O, Genovevo de la (1876–1952)
O, Genovevo de la (1876–1952)
Genovevo de la O (b. 3 January 1876; d. 12 June 1952), Mexican revolutionary. The leader, in 1910, of an autonomous rebellion in the northwestern corner of the state of Morelos, de la O joined the movement of Emiliano Zapata shortly after the promulgation of the Plan of Ayala in 1911. He soon became one of Zapata's fiercest fighters and most important generals. Because he frequently struck north to the mountainous fringes of Mexico City, de la O was one of the Zapatistas most feared in the capital. In particular, he developed a reputation as a destroyer of trains.
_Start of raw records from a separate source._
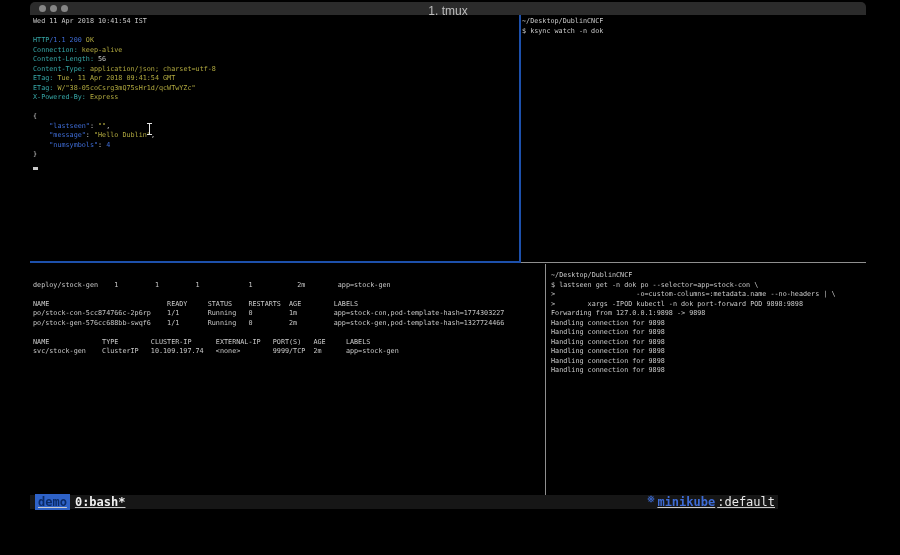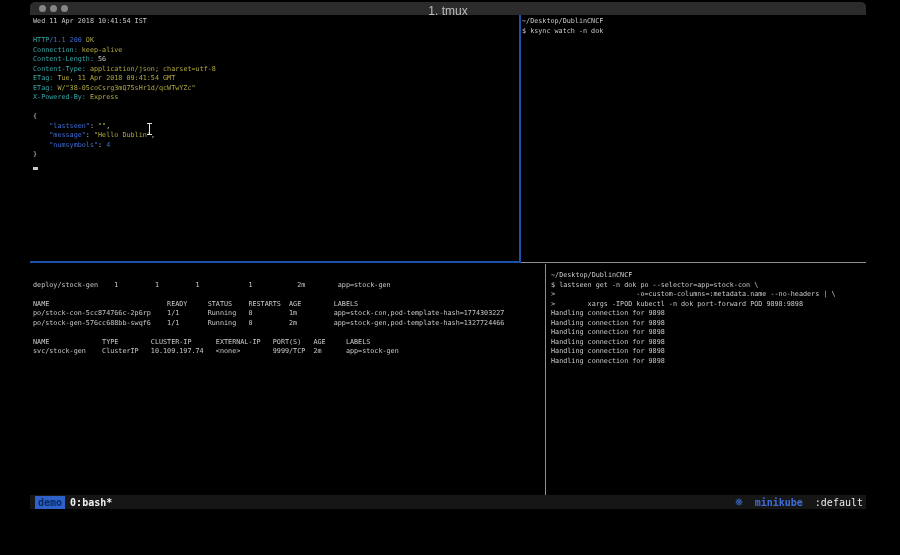--- a/index.html
+++ b/index.html
@@ -28,28 +28,28 @@
   .vdiv-blue { position:absolute; left:489px; top:0; width:2px; height:246px; background:#1d50ab; }
   .hdiv-blue { position:absolute; left:0; top:246px; width:491px; height:2px; background:#1d50ab; }
   .hdiv-gray { position:absolute; left:491px; top:247px; width:345px; height:1px; background:#8f8f8f; }
   .vdiv-gray { position:absolute; left:515px; top:249px; width:1px; height:231px; background:#8f8f8f; }
   .blockcursor { position:absolute; left:3px; top:152px; width:5px; height:3px; background:#c9c9c9; }
   .ibeam { position:absolute; left:116px; top:108px; width:7px; height:12px; }
   .ibeam .stem { position:absolute; left:3px; top:0; width:1px; height:12px; background:#e6e6e6; }
   .ibeam .cap-top, .ibeam .cap-bot { position:absolute; left:1px; width:5px; height:1px; background:#e6e6e6; }
   .ibeam .cap-top { top:0; } .ibeam .cap-bot { bottom:0; }
   .statusbar {
-    position:absolute; left:0; top:493px; width:836px; height:14px; background:#161616;
-    display:flex; align-items:center; font-size:10px; color:#c9c9c9;
+    position:absolute; left:0; top:493px; width:748px; height:14px; background:#161616;
+    display:flex; align-items:center; font-size:12px; color:#c9c9c9;text-decoration:underline;
   }
   .session-badge {
     margin-left:5px; padding:1px 3px; background:#2e62c8; color:#0a2a66; font-weight:bold;
   }
   .window-tab { margin-left:5px; color:#f0f0f0; font-weight:bold; }
-  .status-right { margin-left:auto; margin-right:3px; display:flex; align-items:center; gap:12px; }
+  .status-right { margin-left:auto; margin-right:3px; display:flex; align-items:flex-start; gap:2px; }
   .kube-name { color:#3e6cd6; font-weight:bold; }
   .kube-ns { color:#e8e8e8; }
 </style>
 </head>
 <body>
 
 <div class="window">
 
   <div class="titlebar">
     <div class="lights">
@@ -95,20 +95,21 @@
         <div class="tline"></div>
         <div class="tline"><span class="c-fg">NAME             TYPE        CLUSTER-IP      EXTERNAL-IP   PORT(S)   AGE     LABELS</span></div>
         <div class="tline"><span class="c-fg">svc/stock-gen    ClusterIP   10.109.197.74   &lt;none&gt;        9999/TCP  2m      app=stock-gen</span></div>
       </div>
 
     <div class="pane" style="left:521px; top:256px;">
         <div class="tline"><span class="c-fg">~/Desktop/DublinCNCF</span></div>
         <div class="tline"><span class="c-fg">$ lastseen get -n dok po --selector=app=stock-con \</span></div>
         <div class="tline"><span class="c-fg">&gt;                    -o=custom-columns=:metadata.name --no-headers | \</span></div>
         <div class="tline"><span class="c-fg">&gt;        xargs -IPOD kubectl -n dok port-forward POD 9898:9898</span></div>
+        <div class="tline"><span class="c-fg">Forwarding from 127.0.0.1:9898 -&gt; 9898</span></div>
         <div class="tline"><span class="c-fg">Handling connection for 9898</span></div>
         <div class="tline"><span class="c-fg">Handling connection for 9898</span></div>
         <div class="tline"><span class="c-fg">Handling connection for 9898</span></div>
         <div class="tline"><span class="c-fg">Handling connection for 9898</span></div>
         <div class="tline"><span class="c-fg">Handling connection for 9898</span></div>
         <div class="tline"><span class="c-fg">Handling connection for 9898</span></div>
       </div>
 
     <div class="vdiv-blue"></div>
     <div class="hdiv-blue"></div>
After the revolution he pursued a more conventional military career before retiring to his farm in 1941.
See alsoPlan of Ayala; Zapata, Emiliano.
BIBLIOGRAPHY
John Womack, Zapata and the Mexican Revolution (1968).
Salvador Rueda, "La zona armada de Genovevo de la O," in Cuicuilco 2, no. 3 (1981): 38-43.
Samuel Brunk, Revolution and Betrayal in Mexico: A Life of Emiliano Zapata (1995).
Additional Bibliography
Avila Espinosa, Felipe Arturo. Los orígenes del zapatismo. México: El Colegio de México, Centro de Estudios Históricos, 2001.
Hart, Paul. Bitter Harvest: The Social Transformation of Morelos, Mexico, and the Origins of the Zapatista Revolution, 1840–1910. Albuquerque: University of New Mexico Press, 2005.